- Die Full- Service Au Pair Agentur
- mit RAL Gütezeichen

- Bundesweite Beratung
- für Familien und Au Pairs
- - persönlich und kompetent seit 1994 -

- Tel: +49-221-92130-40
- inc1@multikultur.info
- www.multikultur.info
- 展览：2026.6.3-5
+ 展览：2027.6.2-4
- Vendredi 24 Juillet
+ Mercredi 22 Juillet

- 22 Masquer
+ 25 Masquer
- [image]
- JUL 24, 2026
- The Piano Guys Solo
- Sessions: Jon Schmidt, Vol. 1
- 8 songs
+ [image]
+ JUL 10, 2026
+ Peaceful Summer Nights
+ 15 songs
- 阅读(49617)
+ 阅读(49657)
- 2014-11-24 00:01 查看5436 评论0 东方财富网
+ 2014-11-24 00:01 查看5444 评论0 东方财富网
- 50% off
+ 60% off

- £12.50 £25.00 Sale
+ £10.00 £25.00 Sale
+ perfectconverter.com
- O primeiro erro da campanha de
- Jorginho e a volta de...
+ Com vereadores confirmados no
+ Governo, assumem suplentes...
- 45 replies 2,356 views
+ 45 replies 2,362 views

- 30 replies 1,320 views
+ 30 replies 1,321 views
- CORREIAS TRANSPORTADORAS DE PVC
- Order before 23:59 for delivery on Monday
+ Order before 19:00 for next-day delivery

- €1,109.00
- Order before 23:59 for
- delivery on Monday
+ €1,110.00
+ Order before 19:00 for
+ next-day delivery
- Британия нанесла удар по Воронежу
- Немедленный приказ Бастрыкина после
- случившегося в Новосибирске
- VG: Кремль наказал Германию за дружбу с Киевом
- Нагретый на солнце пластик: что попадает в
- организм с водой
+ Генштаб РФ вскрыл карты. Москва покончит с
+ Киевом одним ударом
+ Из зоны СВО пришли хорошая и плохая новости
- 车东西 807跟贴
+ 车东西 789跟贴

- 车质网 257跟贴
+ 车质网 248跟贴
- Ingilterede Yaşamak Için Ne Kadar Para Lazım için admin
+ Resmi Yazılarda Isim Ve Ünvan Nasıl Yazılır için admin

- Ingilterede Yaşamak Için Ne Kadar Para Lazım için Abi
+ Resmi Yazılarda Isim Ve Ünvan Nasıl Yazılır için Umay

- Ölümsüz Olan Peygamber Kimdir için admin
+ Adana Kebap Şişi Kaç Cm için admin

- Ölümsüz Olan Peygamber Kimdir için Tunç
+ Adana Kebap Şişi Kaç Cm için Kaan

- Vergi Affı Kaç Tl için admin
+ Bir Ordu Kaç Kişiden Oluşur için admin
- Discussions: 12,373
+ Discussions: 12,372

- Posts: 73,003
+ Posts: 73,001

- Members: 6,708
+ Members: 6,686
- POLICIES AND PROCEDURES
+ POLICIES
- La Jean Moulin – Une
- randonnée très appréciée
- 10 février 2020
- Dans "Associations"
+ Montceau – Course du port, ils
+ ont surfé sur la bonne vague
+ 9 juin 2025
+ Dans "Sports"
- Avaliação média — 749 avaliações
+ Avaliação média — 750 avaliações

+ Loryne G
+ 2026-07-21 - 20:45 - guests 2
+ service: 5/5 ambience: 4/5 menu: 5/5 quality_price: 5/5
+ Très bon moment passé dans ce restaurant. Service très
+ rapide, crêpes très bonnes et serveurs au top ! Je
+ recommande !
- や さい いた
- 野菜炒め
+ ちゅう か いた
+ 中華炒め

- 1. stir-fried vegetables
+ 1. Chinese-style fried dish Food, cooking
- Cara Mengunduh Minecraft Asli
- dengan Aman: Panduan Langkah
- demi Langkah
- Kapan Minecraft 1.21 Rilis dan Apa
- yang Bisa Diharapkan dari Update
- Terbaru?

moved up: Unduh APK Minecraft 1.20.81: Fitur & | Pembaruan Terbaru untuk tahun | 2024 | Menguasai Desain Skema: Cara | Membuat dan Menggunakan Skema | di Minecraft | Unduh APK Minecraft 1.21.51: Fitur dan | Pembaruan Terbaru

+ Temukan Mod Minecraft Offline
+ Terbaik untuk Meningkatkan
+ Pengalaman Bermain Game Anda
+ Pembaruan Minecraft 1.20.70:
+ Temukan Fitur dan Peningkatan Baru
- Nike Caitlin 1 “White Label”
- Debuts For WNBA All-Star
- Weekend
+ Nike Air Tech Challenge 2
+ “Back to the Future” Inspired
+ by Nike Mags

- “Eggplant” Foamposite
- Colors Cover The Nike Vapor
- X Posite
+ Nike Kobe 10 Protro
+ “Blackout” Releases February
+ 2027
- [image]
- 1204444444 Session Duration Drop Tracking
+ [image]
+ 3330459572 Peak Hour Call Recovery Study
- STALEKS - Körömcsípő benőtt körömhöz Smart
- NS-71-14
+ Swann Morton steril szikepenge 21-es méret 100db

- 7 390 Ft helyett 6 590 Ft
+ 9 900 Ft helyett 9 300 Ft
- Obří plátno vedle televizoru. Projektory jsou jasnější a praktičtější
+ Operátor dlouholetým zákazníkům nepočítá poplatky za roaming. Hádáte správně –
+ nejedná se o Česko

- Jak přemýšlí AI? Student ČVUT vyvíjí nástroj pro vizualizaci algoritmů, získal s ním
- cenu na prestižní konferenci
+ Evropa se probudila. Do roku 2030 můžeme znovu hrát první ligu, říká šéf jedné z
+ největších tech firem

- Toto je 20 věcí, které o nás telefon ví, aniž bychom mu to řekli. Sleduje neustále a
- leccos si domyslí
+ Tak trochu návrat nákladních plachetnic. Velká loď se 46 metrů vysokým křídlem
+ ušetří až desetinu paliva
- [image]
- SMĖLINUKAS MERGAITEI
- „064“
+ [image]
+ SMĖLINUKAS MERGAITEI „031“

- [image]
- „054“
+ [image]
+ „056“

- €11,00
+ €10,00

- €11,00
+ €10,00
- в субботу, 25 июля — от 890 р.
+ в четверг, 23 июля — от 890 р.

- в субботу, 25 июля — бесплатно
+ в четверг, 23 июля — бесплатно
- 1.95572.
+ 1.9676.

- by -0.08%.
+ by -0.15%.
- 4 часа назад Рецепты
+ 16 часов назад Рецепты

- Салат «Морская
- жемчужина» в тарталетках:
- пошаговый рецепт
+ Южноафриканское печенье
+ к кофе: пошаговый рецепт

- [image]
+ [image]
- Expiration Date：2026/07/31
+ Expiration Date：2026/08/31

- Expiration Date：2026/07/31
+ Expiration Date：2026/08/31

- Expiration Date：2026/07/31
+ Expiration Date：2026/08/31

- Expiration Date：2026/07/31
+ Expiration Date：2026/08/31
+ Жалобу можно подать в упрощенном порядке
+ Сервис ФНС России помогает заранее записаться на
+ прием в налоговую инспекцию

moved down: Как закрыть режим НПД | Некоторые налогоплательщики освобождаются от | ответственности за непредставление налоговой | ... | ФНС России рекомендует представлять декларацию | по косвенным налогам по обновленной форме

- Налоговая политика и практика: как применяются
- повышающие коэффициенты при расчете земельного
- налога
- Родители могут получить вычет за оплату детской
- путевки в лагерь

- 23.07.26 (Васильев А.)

Task to complete:
Word for word, write out all of the entries.

Result for this task:
- Die Full- Service Au Pair Agentur
- mit RAL Gütezeichen

- Bundesweite Beratung
- für Familien und Au Pairs
- - persönlich und kompetent seit 1994 -

- Tel: +49-221-92130-40
- inc1@multikultur.info
- www.multikultur.info
- 展览：2026.6.3-5
+ 展览：2027.6.2-4
- Vendredi 24 Juillet
+ Mercredi 22 Juillet

- 22 Masquer
+ 25 Masquer
- [image]
- JUL 24, 2026
- The Piano Guys Solo
- Sessions: Jon Schmidt, Vol. 1
- 8 songs
+ [image]
+ JUL 10, 2026
+ Peaceful Summer Nights
+ 15 songs
- 阅读(49617)
+ 阅读(49657)
- 2014-11-24 00:01 查看5436 评论0 东方财富网
+ 2014-11-24 00:01 查看5444 评论0 东方财富网
- 50% off
+ 60% off

- £12.50 £25.00 Sale
+ £10.00 £25.00 Sale
+ perfectconverter.com
- O primeiro erro da campanha de
- Jorginho e a volta de...
+ Com vereadores confirmados no
+ Governo, assumem suplentes...
- 45 replies 2,356 views
+ 45 replies 2,362 views

- 30 replies 1,320 views
+ 30 replies 1,321 views
- CORREIAS TRANSPORTADORAS DE PVC
- Order before 23:59 for delivery on Monday
+ Order before 19:00 for next-day delivery

- €1,109.00
- Order before 23:59 for
- delivery on Monday
+ €1,110.00
+ Order before 19:00 for
+ next-day delivery
- Британия нанесла удар по Воронежу
- Немедленный приказ Бастрыкина после
- случившегося в Новосибирске
- VG: Кремль наказал Германию за дружбу с Киевом
- Нагретый на солнце пластик: что попадает в
- организм с водой
+ Генштаб РФ вскрыл карты. Москва покончит с
+ Киевом одним ударом
+ Из зоны СВО пришли хорошая и плохая новости
- 车东西 807跟贴
+ 车东西 789跟贴

- 车质网 257跟贴
+ 车质网 248跟贴
- Ingilterede Yaşamak Için Ne Kadar Para Lazım için admin
+ Resmi Yazılarda Isim Ve Ünvan Nasıl Yazılır için admin

- Ingilterede Yaşamak Için Ne Kadar Para Lazım için Abi
+ Resmi Yazılarda Isim Ve Ünvan Nasıl Yazılır için Umay

- Ölümsüz Olan Peygamber Kimdir için admin
+ Adana Kebap Şişi Kaç Cm için admin

- Ölümsüz Olan Peygamber Kimdir için Tunç
+ Adana Kebap Şişi Kaç Cm için Kaan

- Vergi Affı Kaç Tl için admin
+ Bir Ordu Kaç Kişiden Oluşur için admin
- Discussions: 12,373
+ Discussions: 12,372

- Posts: 73,003
+ Posts: 73,001

- Members: 6,708
+ Members: 6,686
- POLICIES AND PROCEDURES
+ POLICIES
- La Jean Moulin – Une
- randonnée très appréciée
- 10 février 2020
- Dans "Associations"
+ Montceau – Course du port, ils
+ ont surfé sur la bonne vague
+ 9 juin 2025
+ Dans "Sports"
- Avaliação média — 749 avaliações
+ Avaliação média — 750 avaliações

+ Loryne G
+ 2026-07-21 - 20:45 - guests 2
+ service: 5/5 ambience: 4/5 menu: 5/5 quality_price: 5/5
+ Très bon moment passé dans ce restaurant. Service très
+ rapide, crêpes très bonnes et serveurs au top ! Je
+ recommande !
- や さい いた
- 野菜炒め
+ ちゅう か いた
+ 中華炒め

- 1. stir-fried vegetables
+ 1. Chinese-style fried dish Food, cooking
- Cara Mengunduh Minecraft Asli
- dengan Aman: Panduan Langkah
- demi Langkah
- Kapan Minecraft 1.21 Rilis dan Apa
- yang Bisa Diharapkan dari Update
- Terbaru?

moved up: Unduh APK Minecraft 1.20.81: Fitur & | Pembaruan Terbaru untuk tahun | 2024 | Menguasai Desain Skema: Cara | Membuat dan Menggunakan Skema | di Minecraft | Unduh APK Minecraft 1.21.51: Fitur dan | Pembaruan Terbaru

+ Temukan Mod Minecraft Offline
+ Terbaik untuk Meningkatkan
+ Pengalaman Bermain Game Anda
+ Pembaruan Minecraft 1.20.70:
+ Temukan Fitur dan Peningkatan Baru
- Nike Caitlin 1 “White Label”
- Debuts For WNBA All-Star
- Weekend
+ Nike Air Tech Challenge 2
+ “Back to the Future” Inspired
+ by Nike Mags

- “Eggplant” Foamposite
- Colors Cover The Nike Vapor
- X Posite
+ Nike Kobe 10 Protro
+ “Blackout” Releases February
+ 2027
- [image]
- 1204444444 Session Duration Drop Tracking
+ [image]
+ 3330459572 Peak Hour Call Recovery Study
- STALEKS - Körömcsípő benőtt körömhöz Smart
- NS-71-14
+ Swann Morton steril szikepenge 21-es méret 100db

- 7 390 Ft helyett 6 590 Ft
+ 9 900 Ft helyett 9 300 Ft
- Obří plátno vedle televizoru. Projektory jsou jasnější a praktičtější
+ Operátor dlouholetým zákazníkům nepočítá poplatky za roaming. Hádáte správně –
+ nejedná se o Česko

- Jak přemýšlí AI? Student ČVUT vyvíjí nástroj pro vizualizaci algoritmů, získal s ním
- cenu na prestižní konferenci
+ Evropa se probudila. Do roku 2030 můžeme znovu hrát první ligu, říká šéf jedné z
+ největších tech firem

- Toto je 20 věcí, které o nás telefon ví, aniž bychom mu to řekli. Sleduje neustále a
- leccos si domyslí
+ Tak trochu návrat nákladních plachetnic. Velká loď se 46 metrů vysokým křídlem
+ ušetří až desetinu paliva
- [image]
- SMĖLINUKAS MERGAITEI
- „064“
+ [image]
+ SMĖLINUKAS MERGAITEI „031“

- [image]
- „054“
+ [image]
+ „056“

- €11,00
+ €10,00

- €11,00
+ €10,00
- в субботу, 25 июля — от 890 р.
+ в четверг, 23 июля — от 890 р.

- в субботу, 25 июля — бесплатно
+ в четверг, 23 июля — бесплатно
- 1.95572.
+ 1.9676.

- by -0.08%.
+ by -0.15%.
- 4 часа назад Рецепты
+ 16 часов назад Рецепты

- Салат «Морская
- жемчужина» в тарталетках:
- пошаговый рецепт
+ Южноафриканское печенье
+ к кофе: пошаговый рецепт

- [image]
+ [image]
- Expiration Date：2026/07/31
+ Expiration Date：2026/08/31

- Expiration Date：2026/07/31
+ Expiration Date：2026/08/31

- Expiration Date：2026/07/31
+ Expiration Date：2026/08/31

- Expiration Date：2026/07/31
+ Expiration Date：2026/08/31
+ Жалобу можно подать в упрощенном порядке
+ Сервис ФНС России помогает заранее записаться на
+ прием в налоговую инспекцию

moved down: Как закрыть режим НПД | Некоторые налогоплательщики освобождаются от | ответственности за непредставление налоговой | ... | ФНС России рекомендует представлять декларацию | по косвенным налогам по обновленной форме

- Налоговая политика и практика: как применяются
- повышающие коэффициенты при расчете земельного
- налога
- Родители могут получить вычет за оплату детской
- путевки в лагерь

- 23.07.26 (Васильев А.)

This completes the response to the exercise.